§ What the task requires
A complete answer includes every line below with the word "Check".
--- Dataset content ---
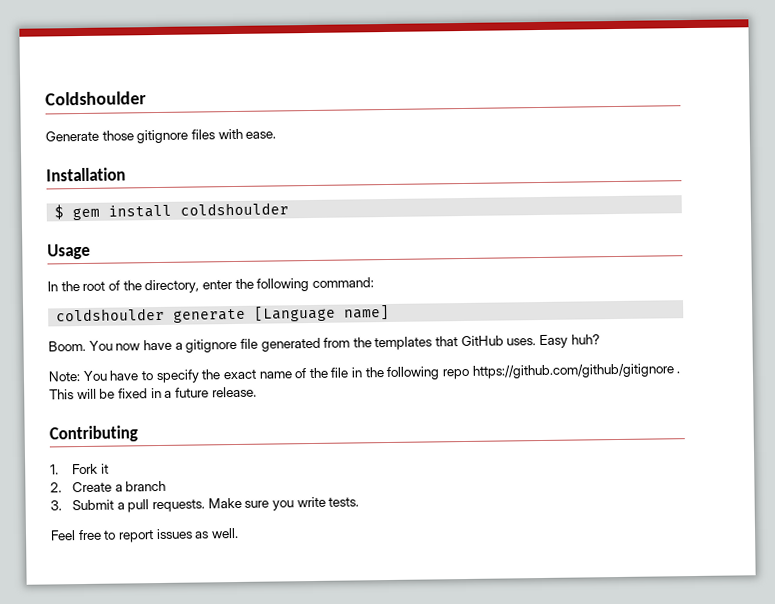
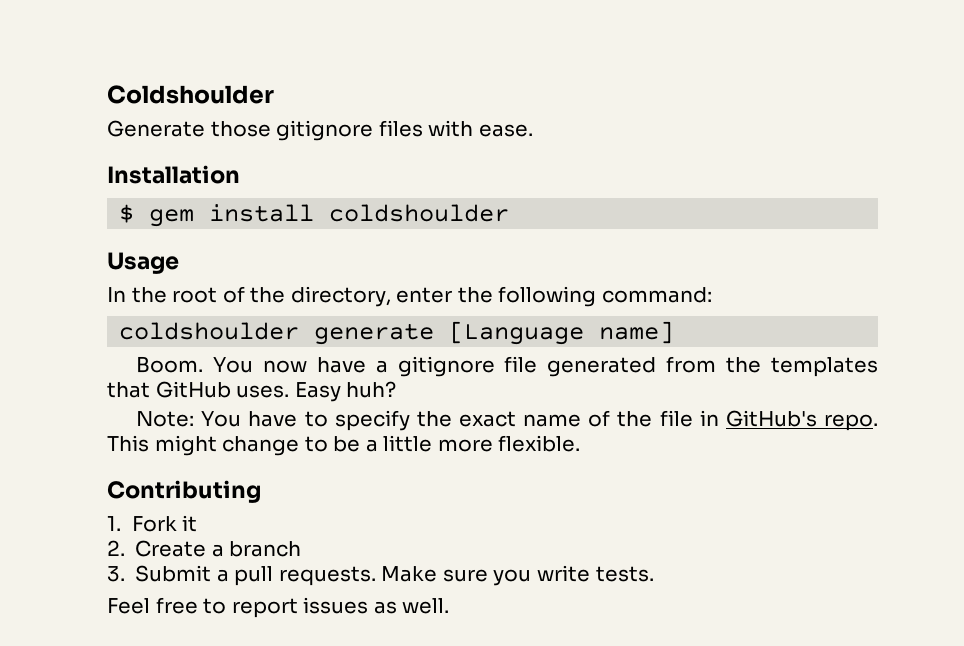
[364,363,681,381] [49,386,257,400] the following repo https://github.com/github/gitignore . This will be fixed in a future release. -> [725,410,878,431] [107,435,581,456] GitHub's repo. This might change to be a little more flexible.

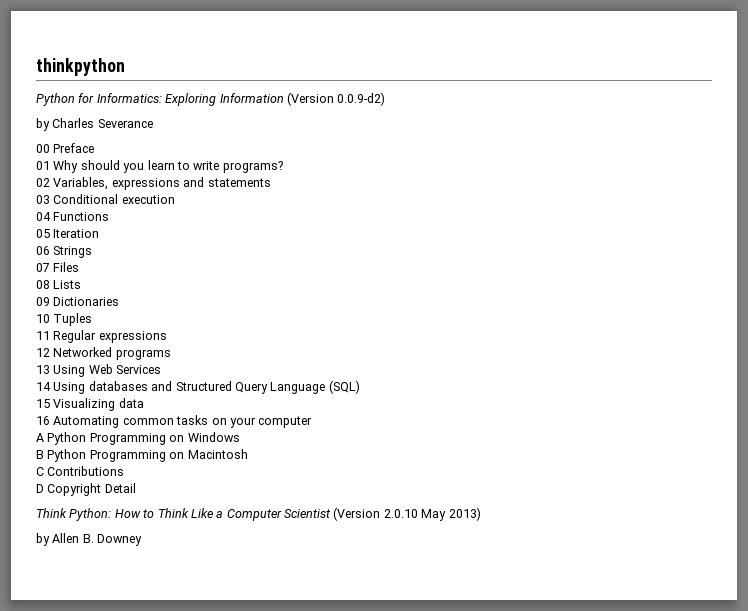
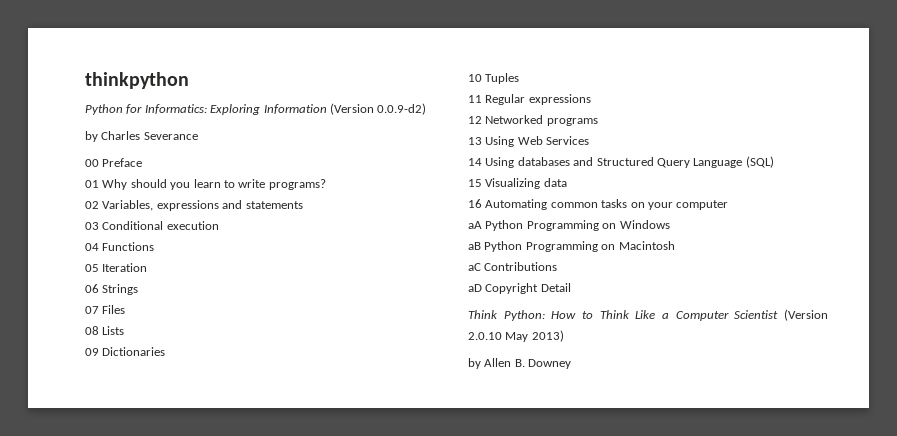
[36,433,44,442] A -> [468,221,482,229] aA
[36,450,44,459] B -> [468,242,481,250] aB
[36,467,44,476] C -> [468,263,481,271] aC
[36,484,44,493] D -> [468,284,482,292] aD

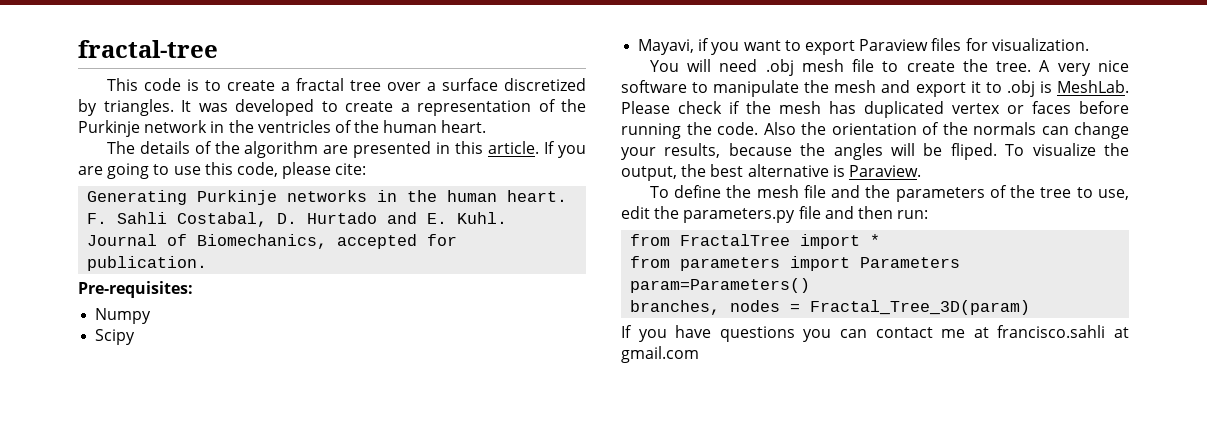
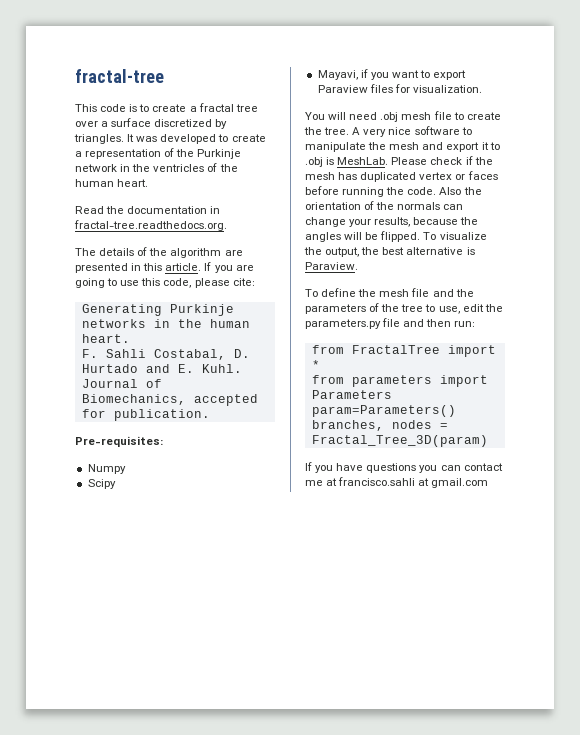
(487, 126) none -> [75,206,221,214] [74,220,227,231] // Read the documentation in fractal-tree.readthedocs.org.
[950,143,997,160] fliped. -> [380,231,421,242] flipped.

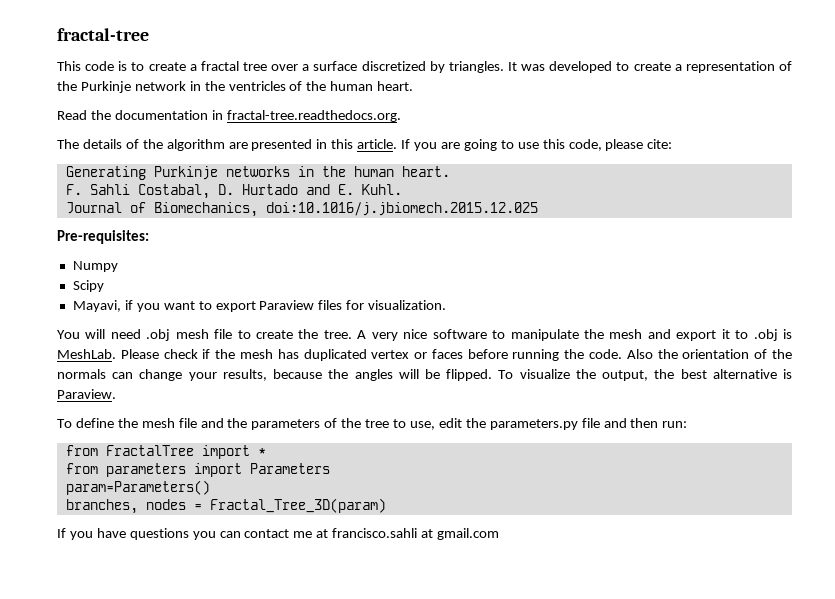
[193,394,258,406] [81,409,210,421] accepted for publication. -> [265,202,538,216] doi:10.1016/j.jbiomech.2015.12.025

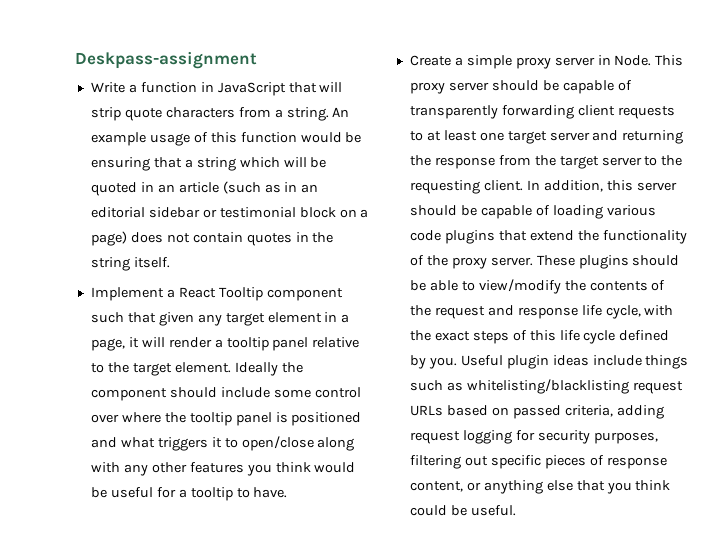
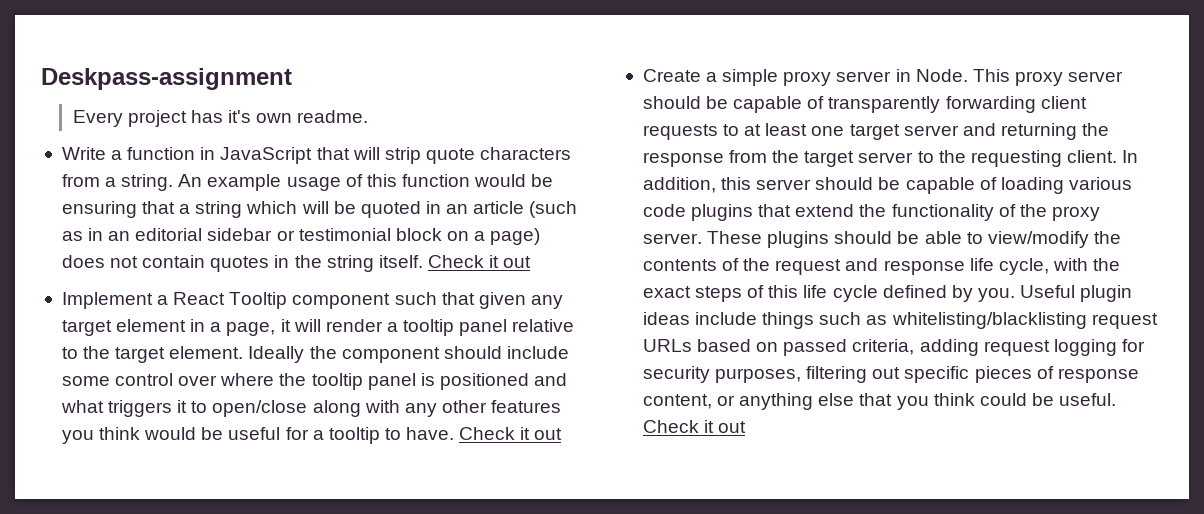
(257, 60) none -> [72,110,369,127] // Every project has it's own readme.
(170, 262) none -> [427,255,532,268] Check it out
(288, 492) none -> [459,427,563,440] Check it out
(516, 510) none -> [642,420,747,433] Check it out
---
§ Written answer
(170, 262) none -> [427,255,532,268] Check it out
(288, 492) none -> [459,427,563,440] Check it out
(516, 510) none -> [642,420,747,433] Check it out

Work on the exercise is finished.